Вот, значится, сами и виноваты…
Алексей качнул головой в сторону говорившего мужика и, извинившись перед ним за то, что перебивает, сказал:
— Правильно говорит товарищ. Не может Советская власть середнякам вред делать. Не может! Рабочие, батраки, бедняки — союзники середнякам. Они должны не обижать, а помогать им. И будут помогать. А середняки должны Советскую власть поддерживать и защищать. Это наша народная власть. Отдельные ошибки отдельных людей — дело поправимое. Только зевать не надо, а вовремя пресекать их. Если кулаки возьмут в деревне верх, то не только бедноте, но, и середнякам не поздоровится. Землю придется отдать, и снова золотопогонников на шею себе посадить. Выбирайте, кто вам дороже — помещики и кулаки, или свой брат трудовой народ? Подумайте как следует. К столу снова подошел одноглазый мужик.

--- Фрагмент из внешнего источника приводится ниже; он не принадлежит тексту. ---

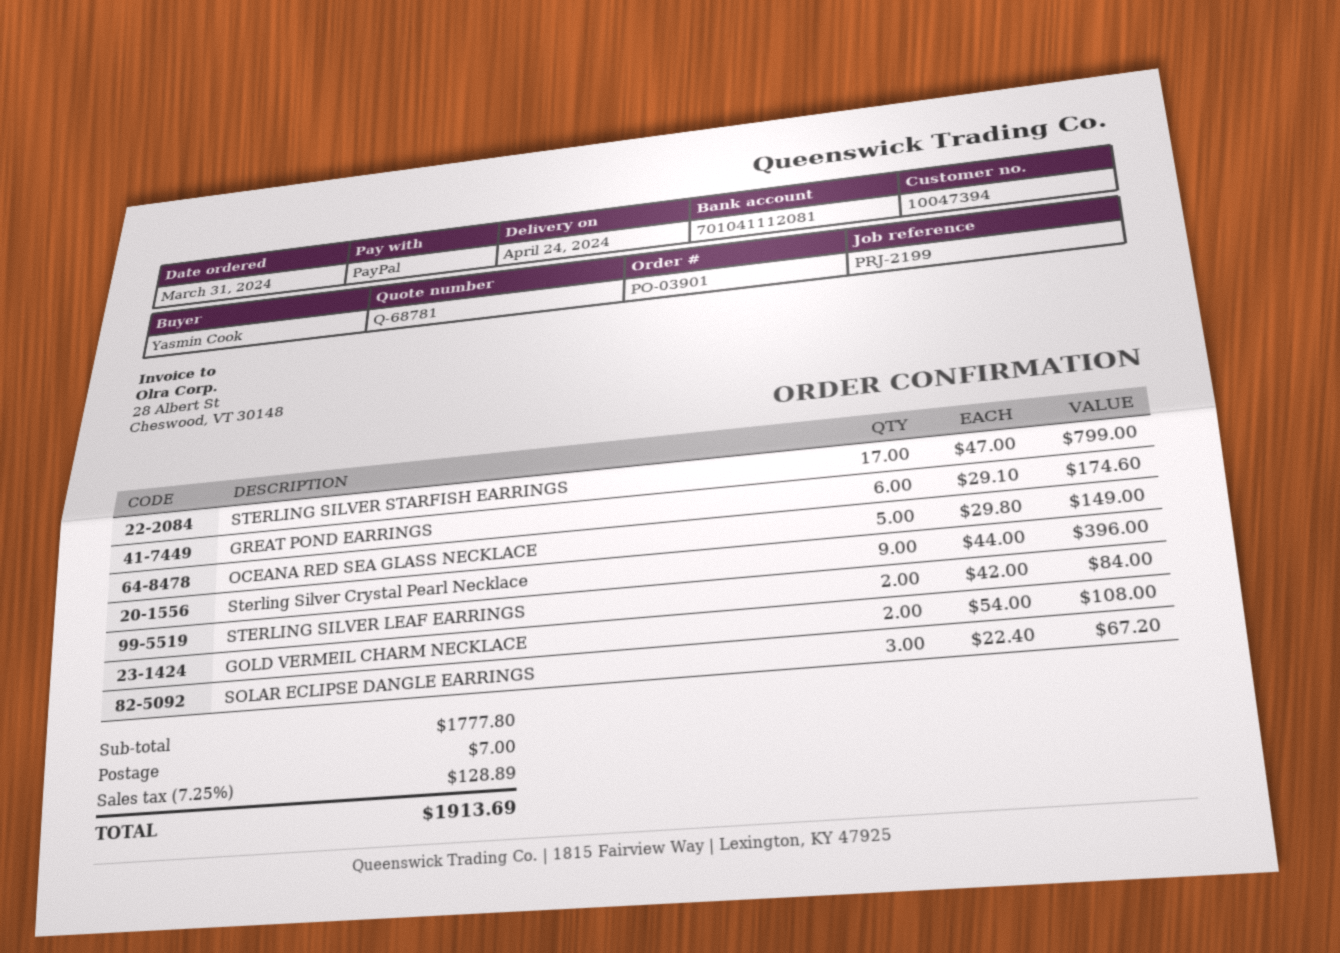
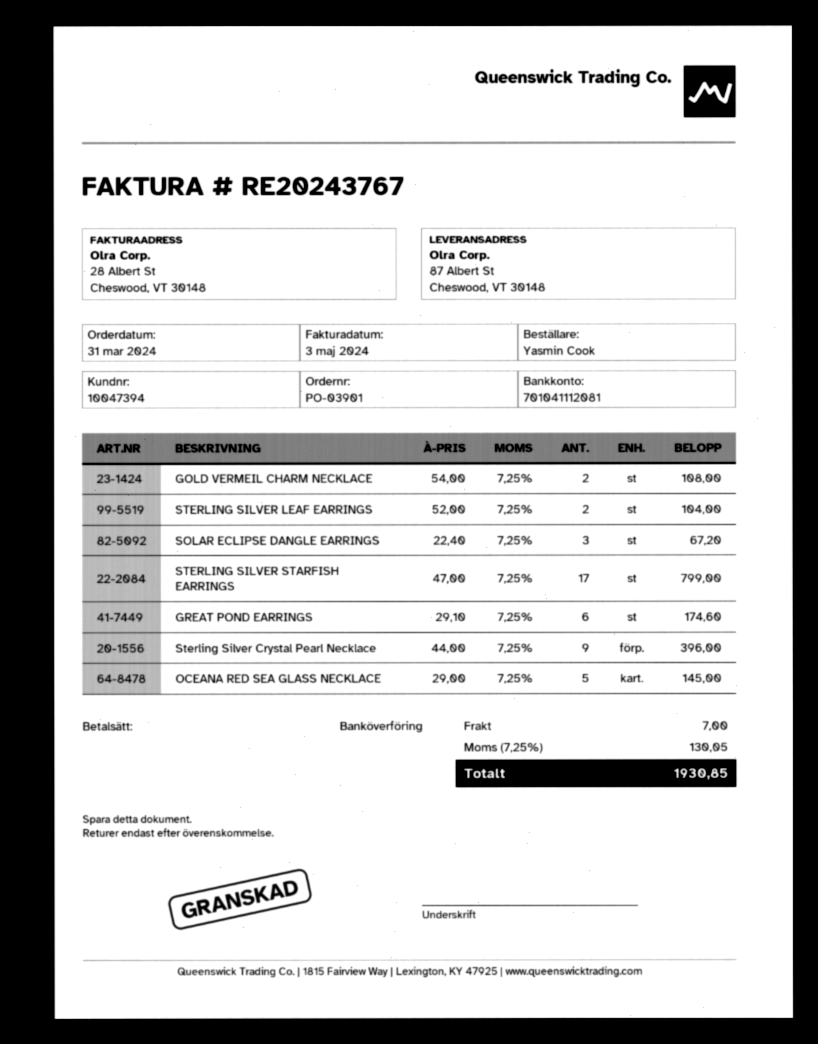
payment method: PayPal -> bank transfer
OCEANA RED SEA GLASS NECKLACE: 5 x 29.80 = 149.00 -> 5 x 29.00 = 145.00
STERLING SILVER LEAF EARRINGS: 2 x 42.00 = 84.00 -> 2 x 52.00 = 104.00
tax: 7.25% = 128.89 -> 7.25% = 130.05
total: 1913.69 -> 1930.85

— А что тут больно думать? — сказал он, широко раз водя руки. — Мы не супротив Советской власти, а супротив безалаберщины. Делайте вот так, как сейчас говорили, и мы встанем за вас горой. Кулаки, конечно, каждую щелку видят, куда клин можно вбить. Неграмотностью нашей пользуются. Почаще бы вот так-то приезжали к нам, оно, глядишь, и подружнее бы дело-то пошло. — И он подал Алексею жилистую, корявую руку. — Спасибо за добрые слова. И за Проню спасибо…
Когда Алексей прочитал обращение Ленина, в помещении снова поднялся шум, но теперь в голосах слышалась не озлобленность, а удовлетворение. Кто-то предложил послать Ленину телеграмму. Это предложение было принято единогласно.